Colorectal (CRC) screening programs represent a large volume of procedures that need a follow-up endoscopy. A knowledge-based clinical decision support system (K-CDSS) is a technology which contains clinical rules and associations of compiled data that assist with clinical decision-making tasks. We develop a K-CDSS for management of patients included in CRC screening and surveillance of colorectal polyps.

Methods

We collected information on 48 variables from hospital colonoscopy records. Using DILEMMA Solutions Platform © (https://www.dilemasolution.com) we designed a prototype K-CDSS (PoliCare CDSS), to provide tailored recommendations by combining patients data and current guidelines recommendations. The accuracy of rules was verified using four scenarios (normal colonoscopy, lesions different than polyps, non-advanced adenomas and advanced adenomas). We studied the degree of agreement between the clinical assessments made by expert doctors and nurses equipped with PoliCare CDSS. Two experts confirmed a correlation between guidelines and PoliCare recommendations.

Results

56 consecutive endoscopy cases from colorectal screening program were included (62.8 years; range 53-71). Colonoscopy results were: absence of colon lesions (n=7, 12.5%), lesions in the colon that are not polyps (n=3, 5.4%) and resected colonic polyps (n=46, 82.1%; 100% R0 resection). Patients with resected polyps presented non-advanced adenoma (n=21, 45.6%) or advanced lesions (n=25, 54.4%). There were no differences in erroneous orders with PoliCare CDSS (Kappa value 1.0).

Conclusions

PoliCare CDSS can easily be integrated into the workflow for improving the overall efficiency and better adherence to evidence-based guidelines.

Keywords:
Knowledge-based clinical decision support system
Colorectal cancer
Follow-up endoscopy
Polyps
Resumen
Antecedentes & objetivos

Los programas de cribado de cáncer colorrectal (CCR) generan un gran número de colonoscopias de seguimiento. Un sistema de soporte a la decisión clínica basado en el conocimiento (K-CDSS) es una tecnología que contiene reglas clínicas y asociaciones de datos que ayudan en la tarea de toma de decisiones clínicas. El objetivo fue desarrollar un K-CDSS para el manejo de los pacientes de cribado de CCR, y evaluar su eficacia.

Métodos

Recolectamos información de 48 variables de registros de colonoscopia.

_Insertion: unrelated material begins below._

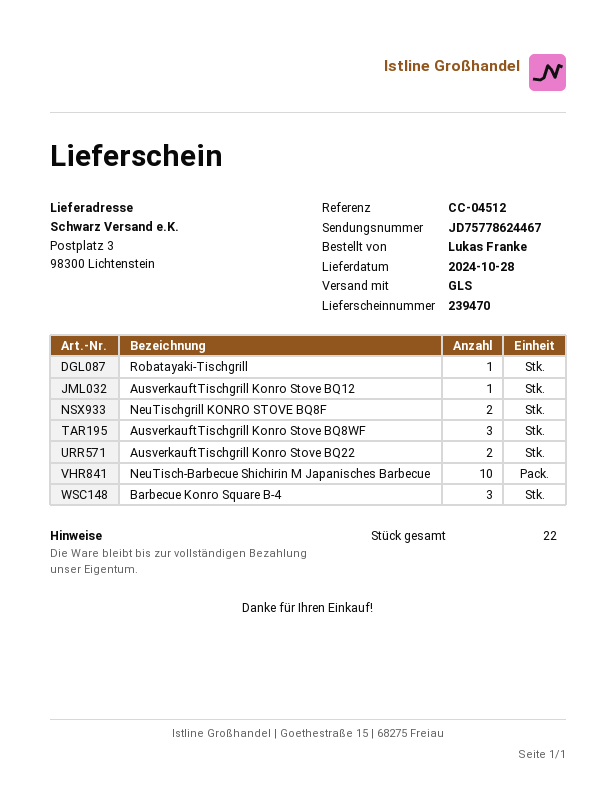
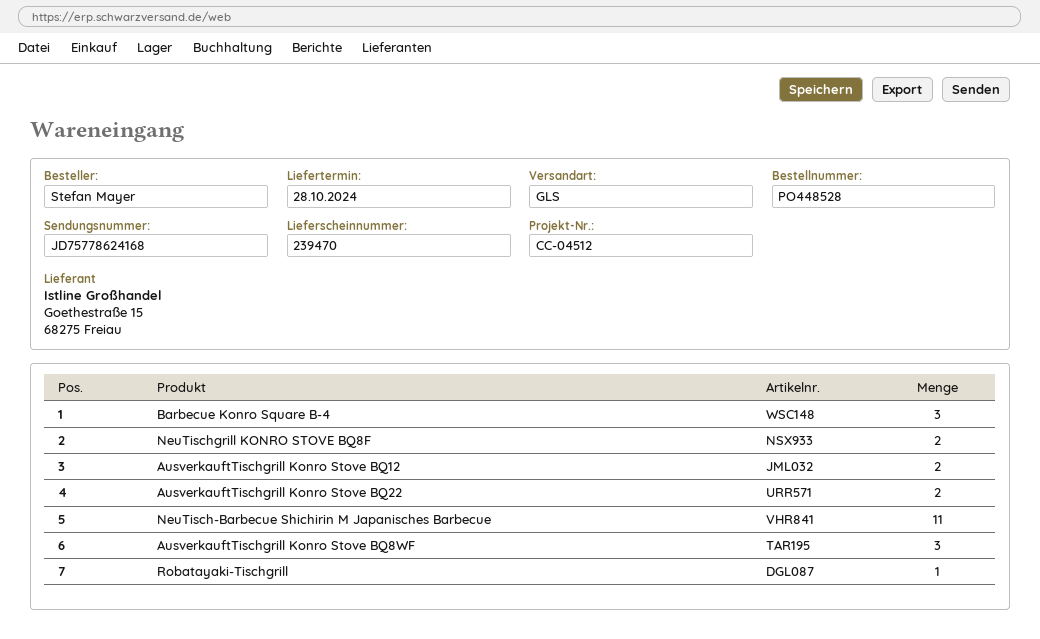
ordered by: Lukas Franke -> Stefan Mayer
tracking number: JD75778624467 -> JD75778624168
AusverkauftTischgrill Konro Stove BQ12: 1 -> 2
NeuTisch-Barbecue Shichirin M Japanisches Barbecue: 10 -> 11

Mediante el software DILEMMA (https://www.dilemasolution.com) diseñamos un prototipo de K-CDSS (PoliCare CDSS), para proporcionar recomendaciones personalizadas, combinando los datos de los pacientes y las recomendaciones de las guías actuales. La exactitud de las reglas se verificó mediante cuatro escenarios (colonoscopia normal, lesiones diferentes a pólipos, adenomas no avanzados y adenomas avanzados). Se estudió el grado de concordancia entre las valoraciones clínicas realizadas por médicos expertos y enfermeros equipados con PoliCare CDSS. Dos expertos confirmaron una correlación entre las pautas y las recomendaciones de PoliCare.

Resultados

Se incluyeron 56 casos consecutivos del programa de cribado (62,8 años; rango 53-71). Los resultados de la colonoscopia fueron: ausencia de lesiones de colon (n = 7, 12,5%), lesiones en el colon que no son pólipos (n = 3, 5,4%) y pólipos de colon resecados (n = 46, 82,1%; resección R0 del 100%). Los pacientes con pólipos resecados presentaron adenoma no avanzado (n = 21, 45,6%) o lesiones avanzadas (n = 25, 54,4%). No hubo diferencias en recomendaciones erróneas con PoliCare CDSS (valor Kappa 1.0).

Conclusiones

PoliCare CDSS se puede integrar fácilmente en el flujo de trabajo de una unidad de endoscopia digestiva.

Palabras clave:
Sistema de soporte a la decisión clínica basado en el conocimiento
Cáncer colorrectal
Colonoscopia de seguimiento
Pólipos
Full Text
Introduction

The current global outbreak of the COVID-19 related disease has drastically change our health care systems. Gastrointestinal endoscopy clinical practice has adapted its policies and transitioned to telehealth to perform diagnostic and therapeutic procedures.1,2 Artificial Intelligence (AI) has focused on clinical practice to develop clinical decision support systems (CDSSs) as an attractive method for minimizing medical errors and streamline healthcare processes.3 The use of CDSSs has been proposed as a potential remedy for improving the overall efficiency, better adherence to evidence-based guidelines, increase the availability of more accurate medical records, improve the use of preventive measures and quality of health care.4,5

Colorectal cancer (CRC) screening programs represent a large volume of procedures that need a follow-up endoscopy. Surveillance colonoscopy is required after polypectomy given an elevated risk of recurrent polyps and cancer. The long-term effectiveness of colonoscopy-based screening depends on appropriate surveillance intervals; however, there is substantial overuse and underuse.6 A knowledge-based CDDS (K-CDSS) is a technology which contains clinical rules and associations of compiled data that assist with clinical decision-making tasks. Existing CDSSs are limited,7,8 and the arrival of the latest generation of K-CDSS represents an opportunity to appropriate surveillance colonoscopy intervals. To overcome these limitations, we developed a stand-alone K-CDSS prototype (PoliCare CDSS), based on variables and clinical rules introduced by medical specialist for management of patients included in CRC screening and surveillance of colorectal polyps. The aim of the present study was to evaluate the effectiveness of PoliCare based on degree of adherence to current guidelines. As secondary objectives, we evaluated the effect of PoliCare on user satisfaction.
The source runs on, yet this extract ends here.